Replacing EAV with JSONB in PostgreSQL
January 14, 2016
TL;DR: JSONB has potential for greatly simplifying schema design without sacrificing query performance.
Introduction
It must be one of the oldest use cases in the world of relational databases: you have an entity, and you need to store certain properties of this entity. But, not all entities have the same set of properties, and properties will be added in the future.
The most naive way to solve this problem would be to create a column in your table for each property, and just fill in the ones that are relevant. Great! Problem solved. Until your table contains millions of records and you need to add a new non-null property.
Enter Entity-Attribute-Value. I’ve seen this pattern in almost every database I’ve worked with. One table contains the entities, another table contains the names of the properties (attributes) and a third table links the entities with their attributes and holds the value. This gives you the flexibility for having different sets of properties (attributes) for different entities, and also for adding properties on the fly without locking your table for 3 days.
Nonetheless, I wouldn’t be writing this post if there were no downsides to this approach. Selecting one or more entities based on 1 attribute value requires 2 joins: one with the attribute table and one with the value table. Need entities bases on 2 attributes? That’s 4 joins! Also, the properties usually are all stored as strings, which results in type casting, both for the result as for the WHERE clause. If you write a lot of ad-hoc queries, this is very tedious.
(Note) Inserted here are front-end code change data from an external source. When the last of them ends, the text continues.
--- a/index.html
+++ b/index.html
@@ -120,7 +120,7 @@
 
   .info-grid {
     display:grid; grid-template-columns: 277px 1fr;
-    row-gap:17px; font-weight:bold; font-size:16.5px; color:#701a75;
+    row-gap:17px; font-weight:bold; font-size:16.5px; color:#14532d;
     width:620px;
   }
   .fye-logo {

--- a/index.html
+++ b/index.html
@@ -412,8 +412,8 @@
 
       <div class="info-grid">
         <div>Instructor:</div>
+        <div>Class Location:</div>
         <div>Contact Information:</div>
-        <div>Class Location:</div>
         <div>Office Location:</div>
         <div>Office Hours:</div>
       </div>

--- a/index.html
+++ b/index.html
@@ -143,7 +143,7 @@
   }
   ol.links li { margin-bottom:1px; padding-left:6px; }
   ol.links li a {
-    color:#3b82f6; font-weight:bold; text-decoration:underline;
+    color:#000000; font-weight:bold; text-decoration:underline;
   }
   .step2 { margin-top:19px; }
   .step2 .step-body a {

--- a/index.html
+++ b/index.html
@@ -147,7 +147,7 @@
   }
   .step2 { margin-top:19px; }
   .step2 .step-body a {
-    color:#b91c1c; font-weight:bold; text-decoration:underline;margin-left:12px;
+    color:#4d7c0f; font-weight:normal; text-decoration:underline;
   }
Despite these obvious shortcomings, EAV has been used for a long time to solve this kind of problem. It was a necessary evil, and there just was no better alternative. But then PostgreSQL came along with a new feature…
Starting from PostgreSQL 9.4, a JSONB datatype was added for storing binary JSON data. While storing JSON in this format usualy takes slightly more space and time then plain text JSON, executing operations on it is much faster. Also JSONB supports indexing, making querying it even faster.
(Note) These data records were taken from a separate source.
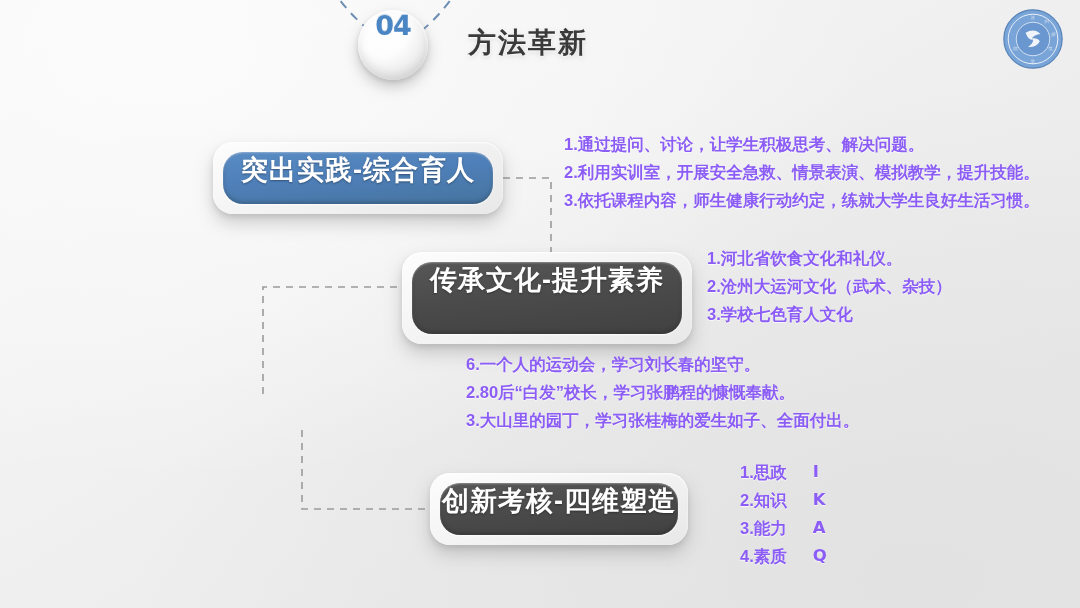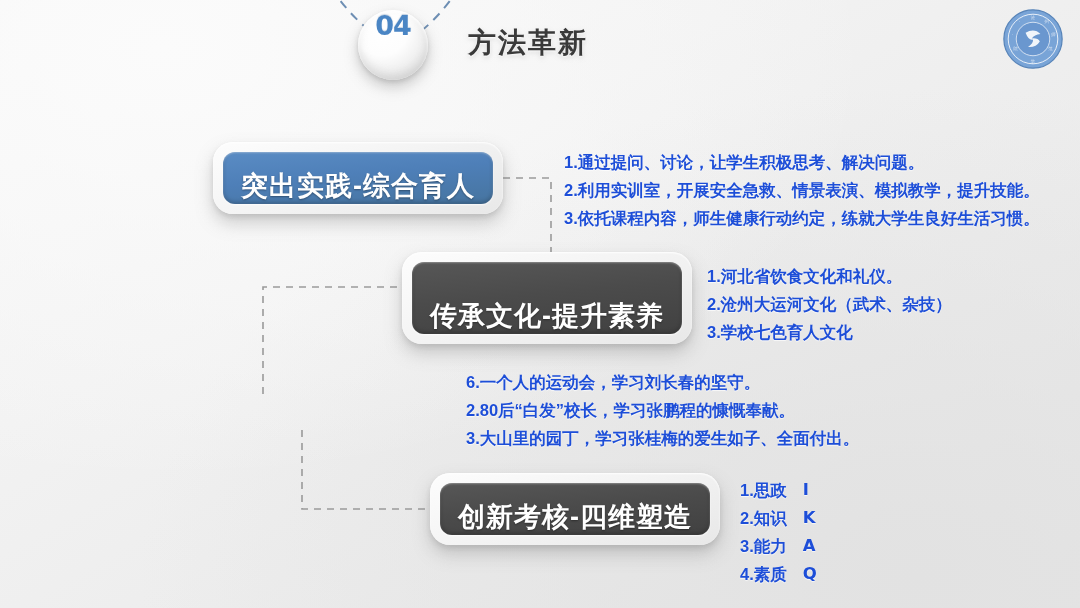--- a/index.html
+++ b/index.html
@@ -77,7 +77,7 @@
   }
 
   
-  .desc { position:absolute; color:#1d4ed8;margin-top:18px; }
+  .desc { position:absolute; color:#8b5cf6; }
   .desc .line {
     font-size:16.5px; font-weight:bold; line-height:28px; white-space:nowrap;
     text-shadow:0 1px 1px rgba(255,255,255,.75);

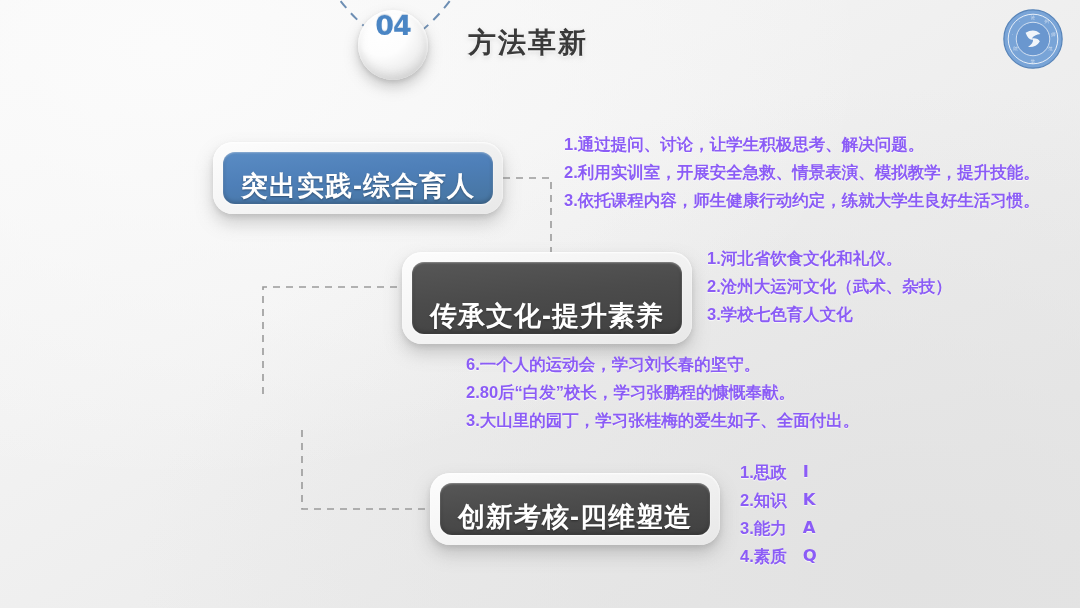--- a/index.html
+++ b/index.html
@@ -57,8 +57,8 @@
   }
   .pill-inner {
     width:100%; height:100%;
-    border-radius:12px;
-    display:flex; align-items:flex-end; justify-content:center;
+    border-radius:20px;
+    display:flex; align-items:flex-start; justify-content:center;
     box-shadow:
       inset 0 1px 2px rgba(255,255,255,.35),
       inset 0 -2px 4px rgba(0,0,0,.22),

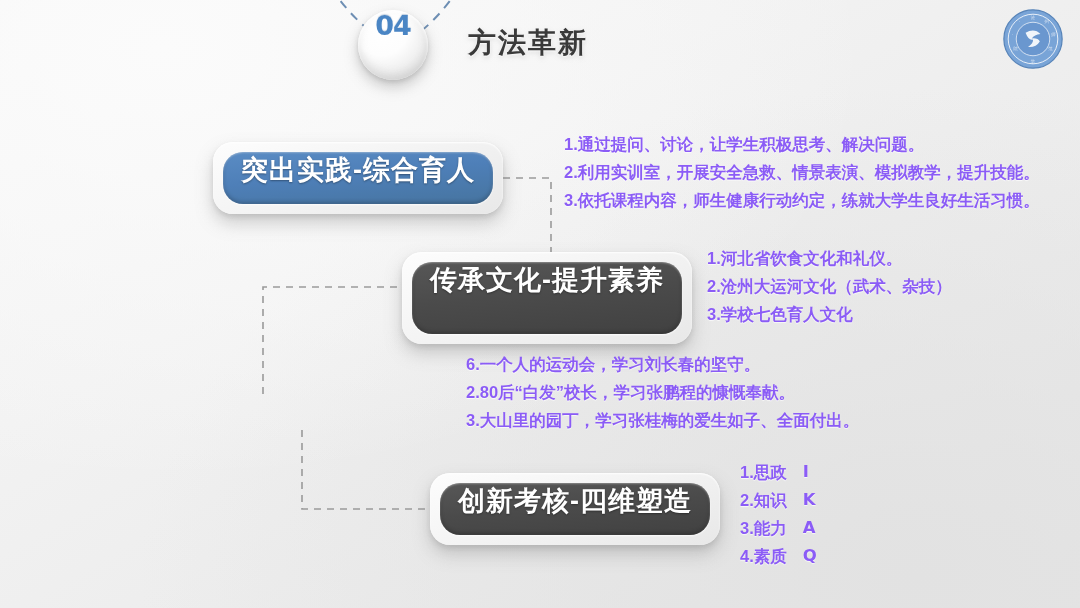--- a/index.html
+++ b/index.html
@@ -82,7 +82,7 @@
     font-size:16.5px; font-weight:bold; line-height:28px; white-space:nowrap;
     text-shadow:0 1px 1px rgba(255,255,255,.75);
   }
-  .desc-ikaq .line { display:flex; gap:16px; }
+  .desc-ikaq .line { display:flex; gap:26px; }
   .desc-ikaq .line .tag { font-family:"DejaVu Sans",sans-serif; }
 </style>
 </head>

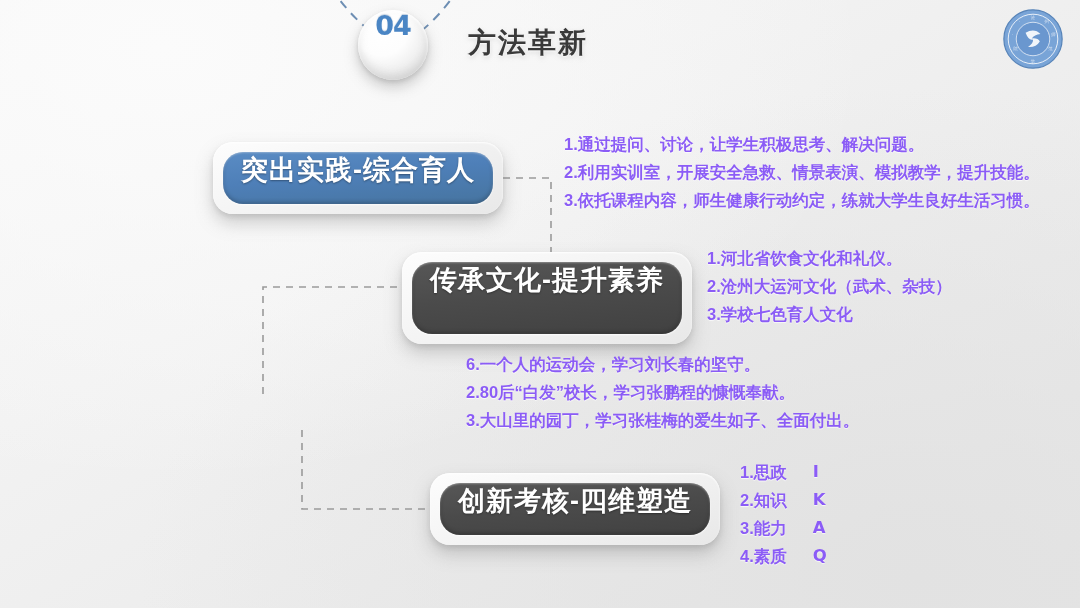--- a/index.html
+++ b/index.html
@@ -159,7 +159,7 @@
     <div class="line">3.大山里的园丁，学习张桂梅的爱生如子、全面付出。</div>
   </div>
 
-  <div class="pill" style="left:430px; top:473px; width:290px; height:72px;">
+  <div class="pill" style="left:430px; top:473px; width:258px; height:72px;">
     <div class="pill-inner dark">
       <span class="pill-label">创新考核-四维塑造</span>
     </div>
This new data type enables us to replace the tedious EAV pattern by adding a single JSONB column to our entity table, greatly simplifying the database design. But many argue that this must come with a performance cost. That’s why I created this benchmark.
Test database setup
For this comparison, I created a database on a fresh PostgreSQL 9.5 installation on an 80 $ DigitalOcean Ubuntu 14.04 box. After tuning some settings in postgresql.conf, I ran this script using psql.
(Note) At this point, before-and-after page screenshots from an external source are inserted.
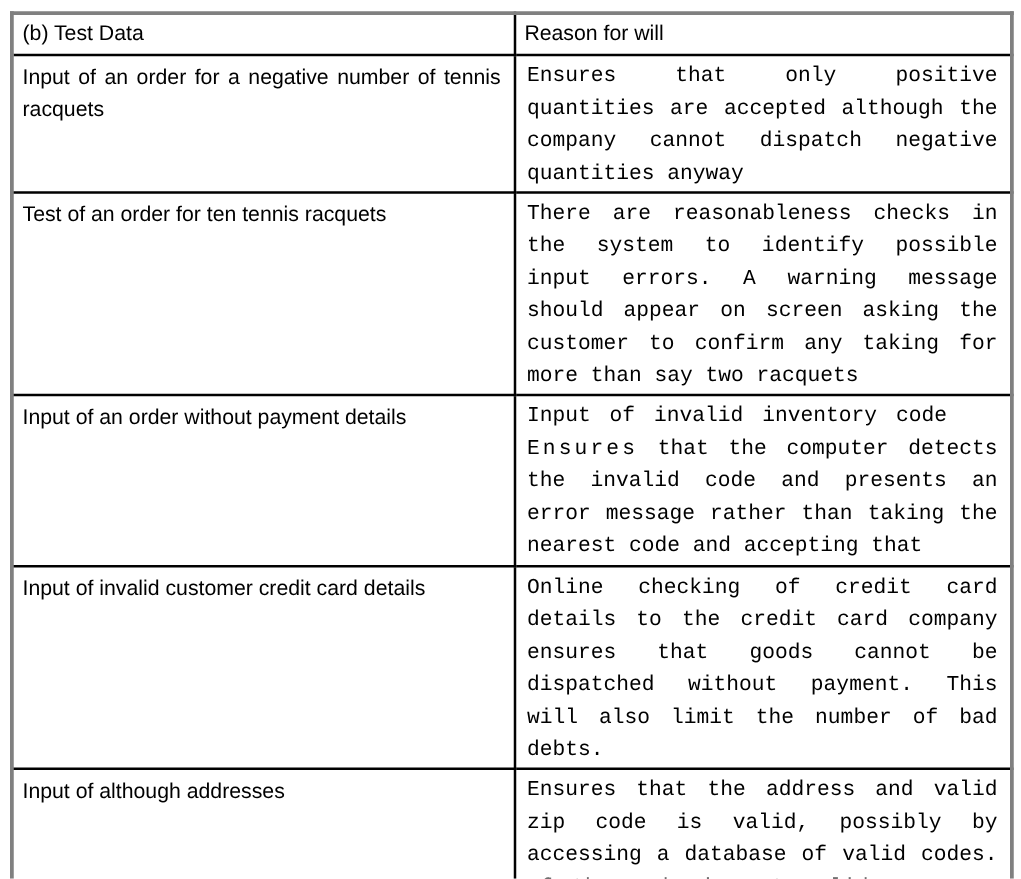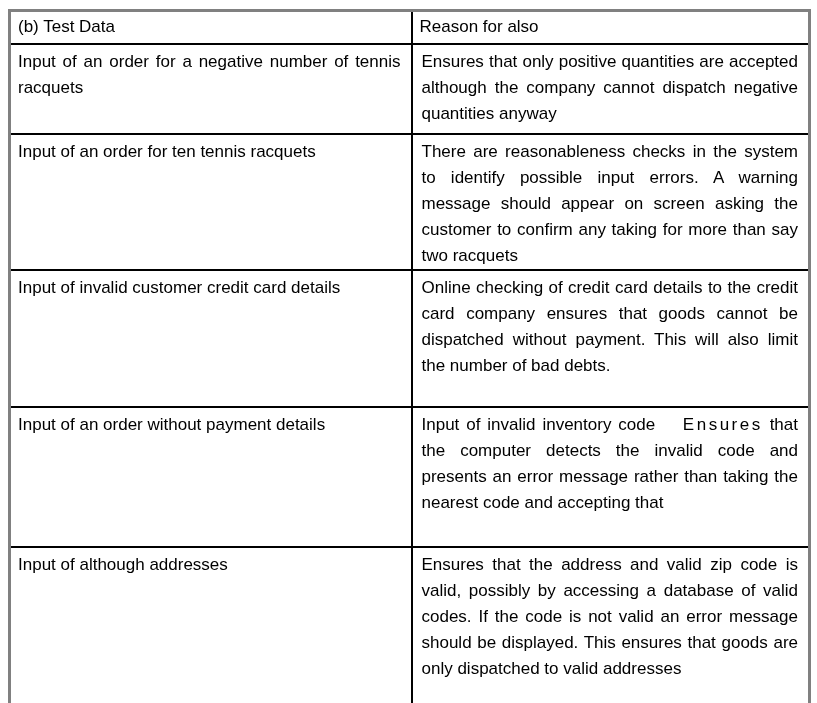--- a/index.html
+++ b/index.html
@@ -68,7 +68,7 @@
     <thead>
       <tr>
         <th>(b) Test Data</th>
-        <th>Reason for also</th>
+        <th>Reason for will</th>
       </tr>
     </thead>
     <tbody>

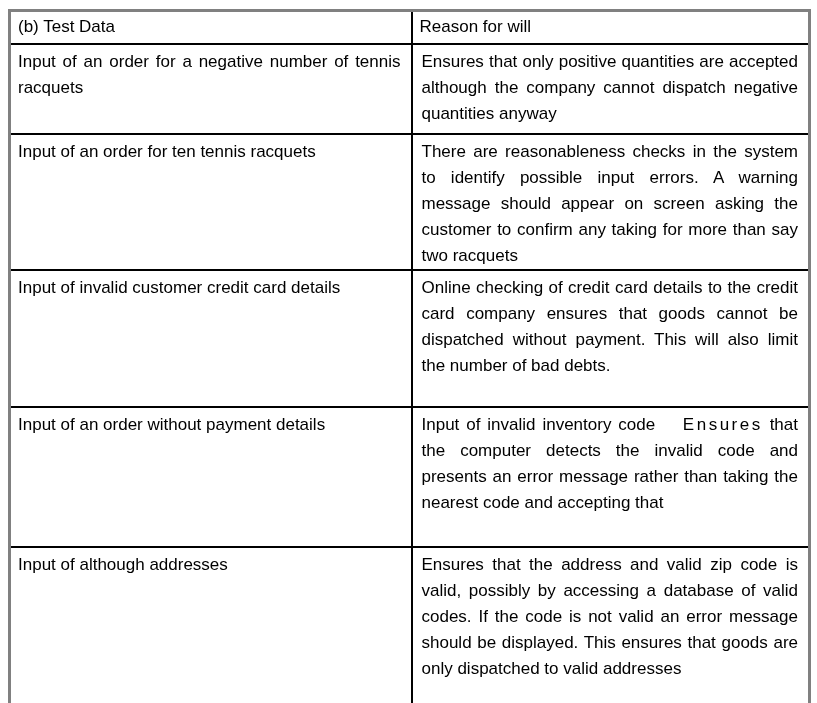--- a/index.html
+++ b/index.html
@@ -45,7 +45,7 @@
     padding: 4px 10px 0 7px;
     text-align: justify;
   }
-  table.test-table td:last-child { padding-left: 9px; }
+  table.test-table td:last-child { padding-left: 9px; font-family: Liberation Mono, monospace; }
   tbody tr:nth-child(1) td { height: 84px; }
   tbody tr:nth-child(2) td { height: 129px; }
   tbody tr:nth-child(3) td { height: 131px; }

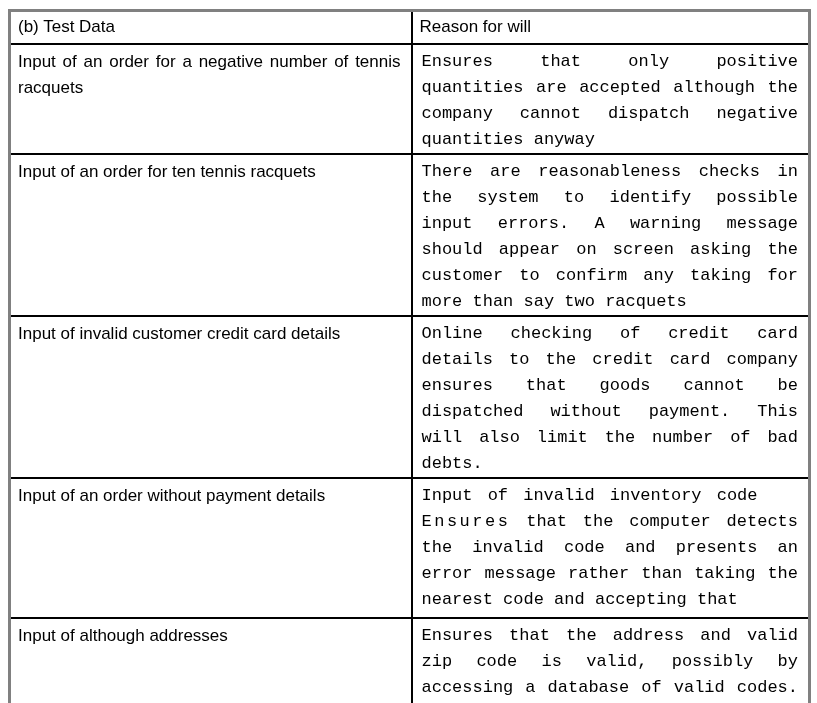--- a/index.html
+++ b/index.html
@@ -77,7 +77,7 @@
           <td><span>Ensures that only positive quantities are accepted although the company cannot dispatch negative quantities anyway</span></td>
         </tr>
         <tr>
-          <td><span>Input of an order for ten tennis racquets</span></td>
+          <td><span>Test of an order for ten tennis racquets</span></td>
           <td><span>There are reasonableness checks in the system to identify possible input errors. A warning message should appear on screen asking the customer to confirm any taking for more than say two racquets</span></td>
         </tr>
         <tr>

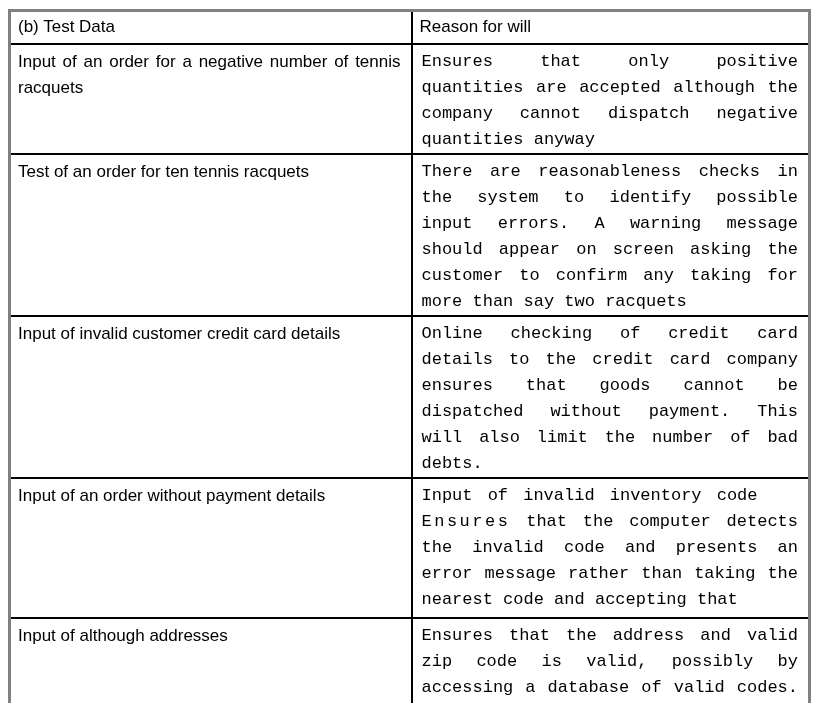--- a/index.html
+++ b/index.html
@@ -81,12 +81,12 @@
           <td><span>There are reasonableness checks in the system to identify possible input errors. A warning message should appear on screen asking the customer to confirm any taking for more than say two racquets</span></td>
         </tr>
         <tr>
+          <td><span>Input of an order without payment details</span></td>
+          <td><span>Input of invalid inventory code &nbsp;&nbsp; </span><span class="spaced">Ensures</span><span> that the computer detects the invalid code and presents an error message rather than taking the nearest code and accepting that</span></td>
+        </tr>
+        <tr>
           <td><span>Input of invalid customer credit card details</span></td>
           <td><span>Online checking of credit card details to the credit card company ensures that goods cannot be dispatched without payment. This will also limit the number of bad debts.</span></td>
-        </tr>
-        <tr>
-          <td><span>Input of an order without payment details</span></td>
-          <td><span>Input of invalid inventory code &nbsp;&nbsp; </span><span class="spaced">Ensures</span><span> that the computer detects the invalid code and presents an error message rather than taking the nearest code and accepting that</span></td>
         </tr>
         <tr>
           <td><span>Input of although addresses</span></td>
The following tables were created for representing the data as EAV.
CREATE TABLE entity (
id SERIAL PRIMARY KEY,
name TEXT,
description TEXT
);
CREATE TABLE entity_attribute (
id SERIAL PRIMARY KEY,
name TEXT
);
CREATE TABLE entity_attribute_value (
id SERIAL PRIMARY KEY,
entity_id INT REFERENCES entity(id),
entity_attribute_id INT REFERENCES entity_attribute(id),
value TEXT
);
The table below represents the same data, but with the attributes in a JSONB column which I called properties.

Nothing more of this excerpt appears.